Work through the data below line by line and say how many lines hold "lost"; give only the number.

(Records from a data collection)

=== Section Start ===

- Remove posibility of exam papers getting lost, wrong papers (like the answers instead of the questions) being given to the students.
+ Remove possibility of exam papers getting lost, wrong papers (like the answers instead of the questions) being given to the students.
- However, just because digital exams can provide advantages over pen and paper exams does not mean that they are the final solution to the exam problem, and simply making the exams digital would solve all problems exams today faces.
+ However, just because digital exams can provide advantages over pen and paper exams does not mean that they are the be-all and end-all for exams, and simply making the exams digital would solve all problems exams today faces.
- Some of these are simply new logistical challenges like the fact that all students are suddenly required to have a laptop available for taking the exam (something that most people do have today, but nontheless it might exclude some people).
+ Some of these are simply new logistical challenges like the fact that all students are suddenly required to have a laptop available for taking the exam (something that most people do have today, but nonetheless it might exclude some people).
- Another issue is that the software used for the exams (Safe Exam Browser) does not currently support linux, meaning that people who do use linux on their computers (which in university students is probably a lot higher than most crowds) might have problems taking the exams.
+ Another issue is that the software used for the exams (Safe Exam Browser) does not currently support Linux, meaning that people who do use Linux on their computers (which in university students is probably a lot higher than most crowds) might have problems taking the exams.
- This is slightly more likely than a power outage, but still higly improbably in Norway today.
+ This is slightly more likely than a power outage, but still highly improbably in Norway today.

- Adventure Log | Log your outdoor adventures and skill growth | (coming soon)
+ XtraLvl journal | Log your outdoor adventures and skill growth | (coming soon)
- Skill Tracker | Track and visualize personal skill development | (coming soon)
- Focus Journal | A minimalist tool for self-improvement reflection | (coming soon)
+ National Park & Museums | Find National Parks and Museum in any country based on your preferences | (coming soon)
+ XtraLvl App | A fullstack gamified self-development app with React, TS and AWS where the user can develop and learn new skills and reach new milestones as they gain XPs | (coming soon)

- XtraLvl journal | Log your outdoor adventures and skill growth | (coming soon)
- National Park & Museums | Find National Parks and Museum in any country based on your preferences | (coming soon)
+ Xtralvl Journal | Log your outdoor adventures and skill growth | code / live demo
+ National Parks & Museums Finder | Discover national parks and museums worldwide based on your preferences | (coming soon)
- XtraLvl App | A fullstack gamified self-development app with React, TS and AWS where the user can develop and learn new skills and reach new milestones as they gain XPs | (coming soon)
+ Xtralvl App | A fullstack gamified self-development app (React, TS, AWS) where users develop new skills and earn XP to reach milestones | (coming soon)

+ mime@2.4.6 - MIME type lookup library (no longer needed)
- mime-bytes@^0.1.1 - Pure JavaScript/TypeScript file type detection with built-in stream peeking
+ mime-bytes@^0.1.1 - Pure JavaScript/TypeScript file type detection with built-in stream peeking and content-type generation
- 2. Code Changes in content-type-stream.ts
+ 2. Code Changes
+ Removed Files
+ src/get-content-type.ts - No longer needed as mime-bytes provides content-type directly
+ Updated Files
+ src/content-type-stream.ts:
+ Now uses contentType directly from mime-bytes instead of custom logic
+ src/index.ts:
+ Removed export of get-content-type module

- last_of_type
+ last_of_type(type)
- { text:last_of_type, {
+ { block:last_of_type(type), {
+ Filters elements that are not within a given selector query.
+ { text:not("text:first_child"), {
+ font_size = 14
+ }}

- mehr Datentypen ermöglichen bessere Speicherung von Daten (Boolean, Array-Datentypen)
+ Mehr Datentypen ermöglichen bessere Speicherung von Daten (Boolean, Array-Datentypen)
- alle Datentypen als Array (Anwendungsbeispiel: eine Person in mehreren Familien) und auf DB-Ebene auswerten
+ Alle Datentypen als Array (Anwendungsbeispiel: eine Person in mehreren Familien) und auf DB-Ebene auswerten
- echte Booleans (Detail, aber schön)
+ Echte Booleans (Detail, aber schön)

=== Section End ===

▶ _EXERCISE RESULT_: 2